Profesyonelleşme nedir? Profesyonel kime denir? Birçok yönetici ve çalışan bu profesyonel sözcüğünün arkasına saklanıp “ben profesyonelim” diyor. Fakat çoğu zaman yüklenen anlam doğru olmuyor. Türk Dil Kurumuna göre uzmanlaşmış veya ustalaşmış anlamına gelen profesyonelin özelliklerini şu şekilde tarif edebiliriz:

  • Yaptığı işin hem teorik hem de pratik anlamda uzman olandır.
  • Şirkette tarif edilmiş hiyerarşik düzene uyar.
  • İlişkilerden dolayı çalışanları kayırmaz, onları performansına göre değerlendirir.
  • İnsana insan olduğu için değer verir ve ona göre davranır.
  • Giyimi, kuşamı, konuşması ve davranışları ile şirketini çok iyi temsil eder.
  • Karşısındaki kişinin konumu önemser ve ona göre hareket eder.
  • Genel kültürü yüksektir.
  • İletişim becerisi yüksektir.
  • Hem şirket içinde hem şirket dışında tutarlı davranır.

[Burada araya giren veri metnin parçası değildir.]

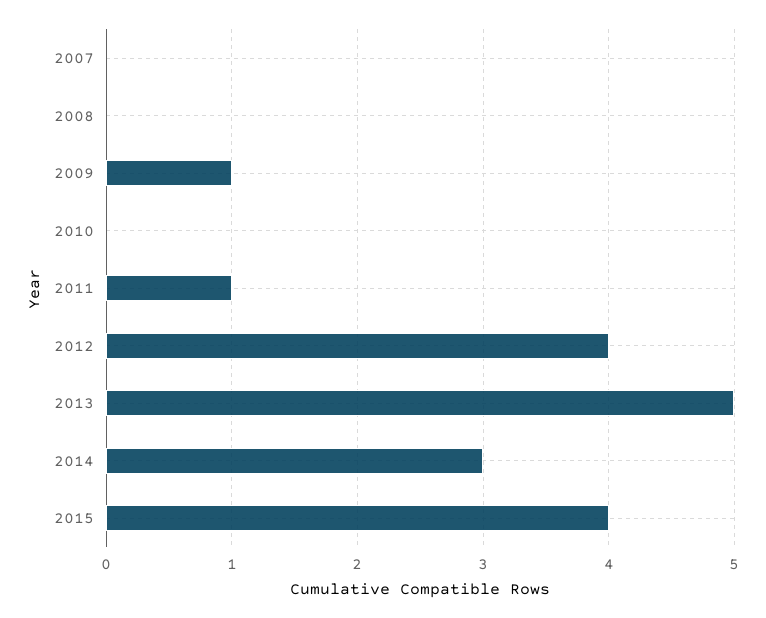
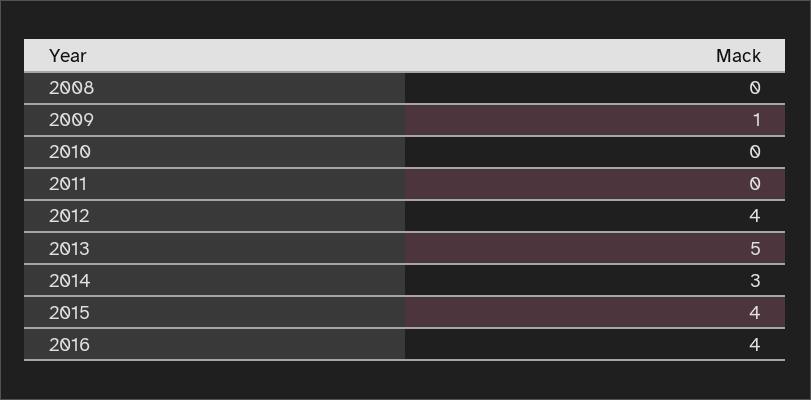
2007: 0 -> none
2011: 1 -> 0
2016: none -> 4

Bu özellikler genişletebilir veya detaylandırabilir. Fakat Türkiye’deki birçok şirketin profesyonelleşmesine verdiği yönetim danışmanlığı hizmeti ile katkı sağlamış Türev Yönetim Danışmanlığı olarak profesyonelin en temel özellikleri yukarıda tarif edilenlerdir.

Bu aşamada ülkemizde aile şirketlerinin ağırlıkta olması nedeniyle aklımıza şu soru gelmiş olabilir. Aile şirketlerinde profesyonel kişi, sadece aile üyeleri dışında olan çalışan ve yöneticilerden mi ibarettir? Tek kelime ile HAYIR. İster şirket hissedarları ile kan bağı ilişkisi olmayan maaşlı çalışan ve yöneticiler, ister şirket hissedarları ile kan bağı ilişkisi olan aile üyeleri olsun yukarıdaki özellikleri barındıran her yönetici profesyonel tanımına girer.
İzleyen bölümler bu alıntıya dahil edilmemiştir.